The primary storytelling device is a slightly choppy series of flashbacks, giving us the information necessary to care about the action in the main timeline. But, it’s weird--with the exception of Maggie’s death, the entire episode could lift right out of the show. So we’re treated to pretty low-stakes narrative. You know that whole adage about storytelling, "Show, don’t tell?" "The Following
" is a show that should be showing, 100 percent of the time. It wants to revel in taboo and shock value. It’s a murder cult populated with oversexed, slightly insane amateur serial killers--the entirety of the show’s entertainment value is in seeing these people go nuts. And yet there’s precious little of that in "Mad Love." We certainly see Maggie get a bit unhinged, but her method for killing Ryan is laughably overcomplicated, and needless to say, it doesn’t work.
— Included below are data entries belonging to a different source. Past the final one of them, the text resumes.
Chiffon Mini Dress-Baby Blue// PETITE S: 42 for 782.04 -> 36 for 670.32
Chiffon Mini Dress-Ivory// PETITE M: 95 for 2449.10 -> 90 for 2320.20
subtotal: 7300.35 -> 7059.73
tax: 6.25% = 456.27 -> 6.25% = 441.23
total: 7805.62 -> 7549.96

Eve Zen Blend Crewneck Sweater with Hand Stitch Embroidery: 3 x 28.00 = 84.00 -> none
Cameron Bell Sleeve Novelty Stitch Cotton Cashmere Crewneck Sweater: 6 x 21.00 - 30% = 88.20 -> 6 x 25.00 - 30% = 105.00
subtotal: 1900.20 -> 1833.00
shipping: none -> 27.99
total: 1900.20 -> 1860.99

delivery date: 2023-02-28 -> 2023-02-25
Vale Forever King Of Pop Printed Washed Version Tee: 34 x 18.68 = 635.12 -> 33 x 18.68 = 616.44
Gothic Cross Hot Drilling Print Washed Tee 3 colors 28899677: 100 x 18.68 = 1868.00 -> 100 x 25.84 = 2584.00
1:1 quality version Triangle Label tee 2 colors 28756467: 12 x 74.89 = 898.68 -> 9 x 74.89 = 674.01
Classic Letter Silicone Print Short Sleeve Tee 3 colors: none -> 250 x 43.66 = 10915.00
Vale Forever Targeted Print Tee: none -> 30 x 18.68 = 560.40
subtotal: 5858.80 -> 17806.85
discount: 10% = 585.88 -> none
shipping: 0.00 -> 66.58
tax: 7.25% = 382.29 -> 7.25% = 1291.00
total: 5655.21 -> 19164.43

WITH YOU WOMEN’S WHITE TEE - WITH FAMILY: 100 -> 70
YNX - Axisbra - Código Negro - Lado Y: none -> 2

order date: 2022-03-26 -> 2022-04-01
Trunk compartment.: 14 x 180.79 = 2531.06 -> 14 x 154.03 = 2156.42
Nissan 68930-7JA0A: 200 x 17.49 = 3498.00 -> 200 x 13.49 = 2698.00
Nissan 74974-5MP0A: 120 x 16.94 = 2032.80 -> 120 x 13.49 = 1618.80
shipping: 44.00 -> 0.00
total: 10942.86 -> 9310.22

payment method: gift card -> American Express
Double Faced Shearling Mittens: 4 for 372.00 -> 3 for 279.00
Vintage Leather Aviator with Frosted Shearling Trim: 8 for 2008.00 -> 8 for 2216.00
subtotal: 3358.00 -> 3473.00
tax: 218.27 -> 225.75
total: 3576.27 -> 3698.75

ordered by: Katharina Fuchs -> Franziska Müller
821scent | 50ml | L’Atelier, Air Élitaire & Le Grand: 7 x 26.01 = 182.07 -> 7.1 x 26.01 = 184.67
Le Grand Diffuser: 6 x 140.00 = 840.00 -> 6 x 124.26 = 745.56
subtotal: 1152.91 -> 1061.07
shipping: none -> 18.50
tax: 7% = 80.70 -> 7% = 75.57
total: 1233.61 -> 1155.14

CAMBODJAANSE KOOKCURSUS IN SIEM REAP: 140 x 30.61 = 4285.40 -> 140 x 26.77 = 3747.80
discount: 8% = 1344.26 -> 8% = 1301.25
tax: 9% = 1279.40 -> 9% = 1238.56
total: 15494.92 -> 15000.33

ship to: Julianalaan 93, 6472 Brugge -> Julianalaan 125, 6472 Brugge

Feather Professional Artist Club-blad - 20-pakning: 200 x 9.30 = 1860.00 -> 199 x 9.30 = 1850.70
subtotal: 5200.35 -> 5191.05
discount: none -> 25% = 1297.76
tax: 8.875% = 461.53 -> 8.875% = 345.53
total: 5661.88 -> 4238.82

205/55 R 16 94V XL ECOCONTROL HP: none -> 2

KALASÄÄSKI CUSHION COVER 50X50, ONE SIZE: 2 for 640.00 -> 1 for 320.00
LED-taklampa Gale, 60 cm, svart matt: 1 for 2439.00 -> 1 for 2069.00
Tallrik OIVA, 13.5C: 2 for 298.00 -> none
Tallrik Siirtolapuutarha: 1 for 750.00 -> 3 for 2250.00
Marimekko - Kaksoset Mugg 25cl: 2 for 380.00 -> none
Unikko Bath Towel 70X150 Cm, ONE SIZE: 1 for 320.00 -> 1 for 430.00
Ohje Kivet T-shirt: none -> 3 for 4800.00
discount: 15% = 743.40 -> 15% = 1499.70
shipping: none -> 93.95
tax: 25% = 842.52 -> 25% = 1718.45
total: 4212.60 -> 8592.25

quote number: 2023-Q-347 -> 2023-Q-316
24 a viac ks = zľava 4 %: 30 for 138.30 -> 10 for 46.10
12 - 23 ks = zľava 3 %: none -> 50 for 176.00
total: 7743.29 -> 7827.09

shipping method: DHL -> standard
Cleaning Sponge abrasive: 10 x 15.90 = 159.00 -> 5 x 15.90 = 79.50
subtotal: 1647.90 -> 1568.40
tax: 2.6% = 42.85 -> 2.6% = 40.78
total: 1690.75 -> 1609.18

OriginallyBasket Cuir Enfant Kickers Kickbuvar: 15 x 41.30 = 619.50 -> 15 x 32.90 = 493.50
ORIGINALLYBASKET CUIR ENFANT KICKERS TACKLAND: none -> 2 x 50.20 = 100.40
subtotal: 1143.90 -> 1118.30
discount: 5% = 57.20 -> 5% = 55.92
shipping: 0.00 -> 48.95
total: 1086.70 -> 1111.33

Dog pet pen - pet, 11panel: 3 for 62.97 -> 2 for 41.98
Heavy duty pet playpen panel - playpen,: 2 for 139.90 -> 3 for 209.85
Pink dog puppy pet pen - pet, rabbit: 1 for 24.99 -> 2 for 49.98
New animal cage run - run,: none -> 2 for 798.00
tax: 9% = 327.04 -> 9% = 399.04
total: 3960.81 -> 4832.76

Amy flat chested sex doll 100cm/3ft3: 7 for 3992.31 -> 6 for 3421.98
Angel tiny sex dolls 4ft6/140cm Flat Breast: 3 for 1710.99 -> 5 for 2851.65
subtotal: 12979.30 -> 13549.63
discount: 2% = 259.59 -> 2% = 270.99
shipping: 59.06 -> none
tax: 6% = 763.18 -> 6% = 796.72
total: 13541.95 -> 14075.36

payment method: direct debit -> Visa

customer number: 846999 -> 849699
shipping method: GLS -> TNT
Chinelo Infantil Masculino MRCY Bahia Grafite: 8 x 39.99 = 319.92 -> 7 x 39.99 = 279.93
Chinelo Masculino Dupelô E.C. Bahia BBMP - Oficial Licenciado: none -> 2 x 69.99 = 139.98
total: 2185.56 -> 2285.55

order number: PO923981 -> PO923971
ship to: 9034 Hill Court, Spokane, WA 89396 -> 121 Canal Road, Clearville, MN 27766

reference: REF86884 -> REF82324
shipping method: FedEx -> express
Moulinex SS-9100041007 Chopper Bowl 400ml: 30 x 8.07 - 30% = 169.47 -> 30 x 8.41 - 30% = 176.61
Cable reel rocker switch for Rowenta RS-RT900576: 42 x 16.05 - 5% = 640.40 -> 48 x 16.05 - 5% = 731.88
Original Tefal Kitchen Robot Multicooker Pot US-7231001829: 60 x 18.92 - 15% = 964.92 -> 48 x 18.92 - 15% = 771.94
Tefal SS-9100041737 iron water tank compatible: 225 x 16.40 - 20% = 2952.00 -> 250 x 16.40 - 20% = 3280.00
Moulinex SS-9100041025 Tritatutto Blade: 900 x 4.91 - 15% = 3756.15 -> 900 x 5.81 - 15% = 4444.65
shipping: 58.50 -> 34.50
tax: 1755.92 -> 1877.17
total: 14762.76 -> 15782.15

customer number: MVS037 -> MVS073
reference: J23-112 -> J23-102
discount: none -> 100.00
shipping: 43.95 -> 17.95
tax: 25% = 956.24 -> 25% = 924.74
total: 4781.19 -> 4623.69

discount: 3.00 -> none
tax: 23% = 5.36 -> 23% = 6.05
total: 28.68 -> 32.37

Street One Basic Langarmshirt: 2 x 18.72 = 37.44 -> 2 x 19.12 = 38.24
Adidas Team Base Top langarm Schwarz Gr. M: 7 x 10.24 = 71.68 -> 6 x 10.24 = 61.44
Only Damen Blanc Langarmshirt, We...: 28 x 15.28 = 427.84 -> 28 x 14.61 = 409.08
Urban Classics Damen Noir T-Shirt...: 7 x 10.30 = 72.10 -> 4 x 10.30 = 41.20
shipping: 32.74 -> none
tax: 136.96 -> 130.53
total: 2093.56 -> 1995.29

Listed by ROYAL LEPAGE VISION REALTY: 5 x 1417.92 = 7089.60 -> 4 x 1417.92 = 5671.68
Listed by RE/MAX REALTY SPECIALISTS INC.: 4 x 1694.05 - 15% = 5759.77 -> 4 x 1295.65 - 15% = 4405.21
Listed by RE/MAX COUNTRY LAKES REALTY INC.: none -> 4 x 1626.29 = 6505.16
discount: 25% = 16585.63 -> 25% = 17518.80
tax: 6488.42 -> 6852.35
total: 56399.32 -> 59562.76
Debbie, Ryan’s sister, is an interesting enough character, but it seems unlikely she’s going to return. Her existence in this episode seems to be mostly to confirm how messed up Ryan is. And he is pretty messed up. His family appears to be cursed with early deaths and violent tragedy; Ryan himself has courted death too many times to count. Of course, Debbie is the person who knows this best, but we learn that he divulged some of this trauma to Claire, too. This type of thing does make relationships pretty hard, as both Debbie and Claire are aware. Both urge him to open up, and value what he wants, but he’s unable to do so.
Above all, "Mad Love" is romantic setup for Ryan and Claire--setting the foundations for a relationship whose endgame is clearly inextricably tied to vanquishing the cult. But I wish the relationship felt a little more earned--the constant flashbacks are trying to prove to me that something exists between them, but I’m honestly not interested. I’m willing to accept their chemistry at face value--and it doesn’t feel necessary to the story.
Meanwhile, the murderers’ backstories do feel relevant, if only because they continue to be so bizarre. It emerges that Will has never actually killed someone, so Emma tries to bully him into killing the poor girl that is still trapped in the basement. Because that’s love, or something. WIll tries, and tries, but he can’t. He frees her instead. Emma and Paul get wind of it and track her down like wild dogs. They all end up in the shower, in a vaguely sexual threesome, with Emma and Paul vowing not to give up on Will. They’ll all be murderers together! That sounds a little more like the show that I expect "The Following" to be. Crazy, nightmarish, unhinged. I’m not convinced I need a mega-arc about survivor’s guilt to get me through to the end.
Odds and ends:
***Why do you think everybody kills everyone else with kitchen knives? They’re professional serial killers--don’t they have special killing-people knives?
***How do serial killers make money?? Yeah, I have a lot of questions.
***What do you guys think--is the show getting better, or worse?